The editorial board of the JRCPE wishes to acknowledge that the contents of the JLL supplement (available at the JRCPE website: have not been formally peer reviewed by the JRCPE.


1 Medical Research Council. Streptomycin treatment of pulmonary tuberculosis: a Medical Research Council investigation. Br Med J 1948; 2: 769–82.

2 Lind J. A treatise of the scurvy. In three parts. Containing an inquiry into the nature, causes and cure, of that disease. Together with a critical and chronological view of what has been published on the subject. Edinburgh: Sands, Murray and Cochran for A Kincaid and A Donaldson; 1753.

3 Chalmers I, Milne I, Tröhler U et al. The James Lind Library: explaining and illustrating the evolution of fair tests of medical treatments. J R Coll Physicians Edinb 2008; 38: 259–64.

4 Chalmers I, Atkinson P, Badenoch D et al. The James Lind Initiative: books, websites and databases to promote critical thinking about treatment claims, 2003 to 2018. Res Involv Engagem 2019; 5: 6.

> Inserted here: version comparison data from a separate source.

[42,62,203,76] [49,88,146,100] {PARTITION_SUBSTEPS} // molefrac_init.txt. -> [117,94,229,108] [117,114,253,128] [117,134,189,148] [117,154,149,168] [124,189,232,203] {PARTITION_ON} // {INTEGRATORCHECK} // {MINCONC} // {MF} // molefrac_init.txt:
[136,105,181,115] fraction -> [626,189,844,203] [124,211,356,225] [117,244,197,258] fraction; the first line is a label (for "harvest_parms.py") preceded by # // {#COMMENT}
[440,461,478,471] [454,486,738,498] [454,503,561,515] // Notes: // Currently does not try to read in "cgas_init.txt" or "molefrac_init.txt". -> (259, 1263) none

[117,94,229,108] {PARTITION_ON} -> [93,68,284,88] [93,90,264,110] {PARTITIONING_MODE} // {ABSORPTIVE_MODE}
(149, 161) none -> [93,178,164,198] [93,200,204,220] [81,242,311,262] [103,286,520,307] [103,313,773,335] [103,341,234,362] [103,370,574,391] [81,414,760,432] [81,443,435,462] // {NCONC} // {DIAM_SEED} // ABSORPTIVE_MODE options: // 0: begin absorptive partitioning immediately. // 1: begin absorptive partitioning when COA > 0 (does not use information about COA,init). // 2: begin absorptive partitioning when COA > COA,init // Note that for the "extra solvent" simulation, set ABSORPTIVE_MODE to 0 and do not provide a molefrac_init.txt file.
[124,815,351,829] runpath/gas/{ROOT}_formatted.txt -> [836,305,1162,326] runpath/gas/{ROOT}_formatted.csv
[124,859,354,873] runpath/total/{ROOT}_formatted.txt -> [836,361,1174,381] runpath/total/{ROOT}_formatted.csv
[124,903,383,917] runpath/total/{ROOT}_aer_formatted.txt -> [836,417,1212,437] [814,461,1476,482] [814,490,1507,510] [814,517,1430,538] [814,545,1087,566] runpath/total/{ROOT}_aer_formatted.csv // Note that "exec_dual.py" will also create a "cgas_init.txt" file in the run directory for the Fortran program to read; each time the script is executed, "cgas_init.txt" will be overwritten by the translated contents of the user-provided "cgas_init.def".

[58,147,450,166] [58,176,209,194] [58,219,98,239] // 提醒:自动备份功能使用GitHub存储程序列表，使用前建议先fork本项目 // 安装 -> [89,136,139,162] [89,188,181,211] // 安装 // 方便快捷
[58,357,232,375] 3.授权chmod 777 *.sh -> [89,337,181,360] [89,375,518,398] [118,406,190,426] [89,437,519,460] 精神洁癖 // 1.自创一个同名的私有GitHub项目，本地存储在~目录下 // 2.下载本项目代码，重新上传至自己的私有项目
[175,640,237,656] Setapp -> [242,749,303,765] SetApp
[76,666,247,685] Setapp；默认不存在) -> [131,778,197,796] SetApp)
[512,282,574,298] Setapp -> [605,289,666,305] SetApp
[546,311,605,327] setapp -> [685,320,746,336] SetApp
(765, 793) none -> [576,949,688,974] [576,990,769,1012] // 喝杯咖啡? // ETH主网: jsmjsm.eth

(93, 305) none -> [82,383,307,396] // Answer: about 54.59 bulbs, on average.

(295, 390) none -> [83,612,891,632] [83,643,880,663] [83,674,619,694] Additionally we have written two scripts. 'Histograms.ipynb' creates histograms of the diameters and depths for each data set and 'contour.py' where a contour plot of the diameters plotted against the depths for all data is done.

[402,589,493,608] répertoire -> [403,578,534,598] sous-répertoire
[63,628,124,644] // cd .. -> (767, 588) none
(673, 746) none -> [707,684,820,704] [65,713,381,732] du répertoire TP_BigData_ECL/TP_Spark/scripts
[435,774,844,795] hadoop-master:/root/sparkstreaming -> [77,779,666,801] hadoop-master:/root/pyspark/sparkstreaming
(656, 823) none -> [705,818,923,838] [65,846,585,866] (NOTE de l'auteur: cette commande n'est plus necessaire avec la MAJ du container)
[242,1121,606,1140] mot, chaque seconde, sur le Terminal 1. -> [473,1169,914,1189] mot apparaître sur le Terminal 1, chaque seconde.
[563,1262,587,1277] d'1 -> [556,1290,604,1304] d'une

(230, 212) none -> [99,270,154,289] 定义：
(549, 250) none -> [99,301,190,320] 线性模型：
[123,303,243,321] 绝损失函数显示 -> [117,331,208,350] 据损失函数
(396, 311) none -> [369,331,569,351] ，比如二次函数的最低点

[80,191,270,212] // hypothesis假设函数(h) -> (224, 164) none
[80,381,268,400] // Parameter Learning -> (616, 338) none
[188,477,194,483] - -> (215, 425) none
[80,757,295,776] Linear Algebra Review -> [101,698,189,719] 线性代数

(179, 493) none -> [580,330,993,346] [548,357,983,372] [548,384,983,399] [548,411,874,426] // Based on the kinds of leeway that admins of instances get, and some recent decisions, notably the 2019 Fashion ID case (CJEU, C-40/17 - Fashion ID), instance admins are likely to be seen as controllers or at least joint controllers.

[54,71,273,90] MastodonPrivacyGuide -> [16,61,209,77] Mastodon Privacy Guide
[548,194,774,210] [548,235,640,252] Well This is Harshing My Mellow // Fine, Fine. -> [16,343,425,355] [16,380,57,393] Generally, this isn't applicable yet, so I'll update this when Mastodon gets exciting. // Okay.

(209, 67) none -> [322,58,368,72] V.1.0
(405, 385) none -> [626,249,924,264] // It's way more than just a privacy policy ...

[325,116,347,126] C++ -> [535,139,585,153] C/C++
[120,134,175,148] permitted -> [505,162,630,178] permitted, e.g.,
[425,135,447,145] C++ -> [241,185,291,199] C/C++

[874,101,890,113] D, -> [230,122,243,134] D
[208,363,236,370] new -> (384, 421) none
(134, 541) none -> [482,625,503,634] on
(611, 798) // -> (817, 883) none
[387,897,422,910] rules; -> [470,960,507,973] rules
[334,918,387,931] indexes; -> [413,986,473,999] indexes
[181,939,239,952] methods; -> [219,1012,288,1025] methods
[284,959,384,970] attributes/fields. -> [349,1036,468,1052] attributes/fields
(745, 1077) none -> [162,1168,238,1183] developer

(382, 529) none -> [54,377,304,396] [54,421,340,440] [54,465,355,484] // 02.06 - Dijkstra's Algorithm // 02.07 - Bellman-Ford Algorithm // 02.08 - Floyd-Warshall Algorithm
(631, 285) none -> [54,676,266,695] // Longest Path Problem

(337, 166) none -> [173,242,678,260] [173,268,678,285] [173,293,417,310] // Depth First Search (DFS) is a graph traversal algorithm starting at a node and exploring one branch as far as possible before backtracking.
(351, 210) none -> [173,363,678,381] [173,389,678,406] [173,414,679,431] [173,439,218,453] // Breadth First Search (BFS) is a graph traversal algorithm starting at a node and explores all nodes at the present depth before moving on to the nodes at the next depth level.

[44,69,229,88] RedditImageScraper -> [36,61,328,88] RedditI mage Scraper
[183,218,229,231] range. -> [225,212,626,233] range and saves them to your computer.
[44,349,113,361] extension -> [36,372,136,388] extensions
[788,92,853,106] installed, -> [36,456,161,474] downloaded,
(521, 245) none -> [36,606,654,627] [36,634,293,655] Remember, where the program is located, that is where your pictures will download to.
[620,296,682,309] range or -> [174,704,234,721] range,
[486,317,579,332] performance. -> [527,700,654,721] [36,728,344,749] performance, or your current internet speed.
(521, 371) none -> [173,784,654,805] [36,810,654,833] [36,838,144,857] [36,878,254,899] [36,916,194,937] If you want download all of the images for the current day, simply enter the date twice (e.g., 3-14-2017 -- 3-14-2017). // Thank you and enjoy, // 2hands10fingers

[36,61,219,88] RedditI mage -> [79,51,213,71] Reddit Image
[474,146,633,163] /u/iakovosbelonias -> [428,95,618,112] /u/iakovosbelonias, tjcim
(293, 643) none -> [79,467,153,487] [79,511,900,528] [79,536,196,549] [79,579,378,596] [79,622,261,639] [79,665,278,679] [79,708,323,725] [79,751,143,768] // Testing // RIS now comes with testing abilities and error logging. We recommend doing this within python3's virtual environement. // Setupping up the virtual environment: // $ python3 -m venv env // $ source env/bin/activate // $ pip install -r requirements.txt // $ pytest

5 Chen Y, Chalmers I; TTi editorial Alliance. Testing treatments interactive (TTi): helping to equip the public to promote better research for better health care. J Evid Based Med 2015; 8: 98–102.

Financial and Competing Interests: 
MC is the Coordinating Editor of the James Lind Library, Editor in Chief of the Journal of Evidence-Based Medicine and serves as an Editor/Editorial Board Member/Reviewer for other international journals. VR is the Editor-in-Chief of the Journal of the Royal College of Physicians of Edinburgh (JRCPE) and serves as Editor/Editorial Board Member/Reviewer for several other international journals. This paper has undergone peer review in accordance with JRCPE’s policies.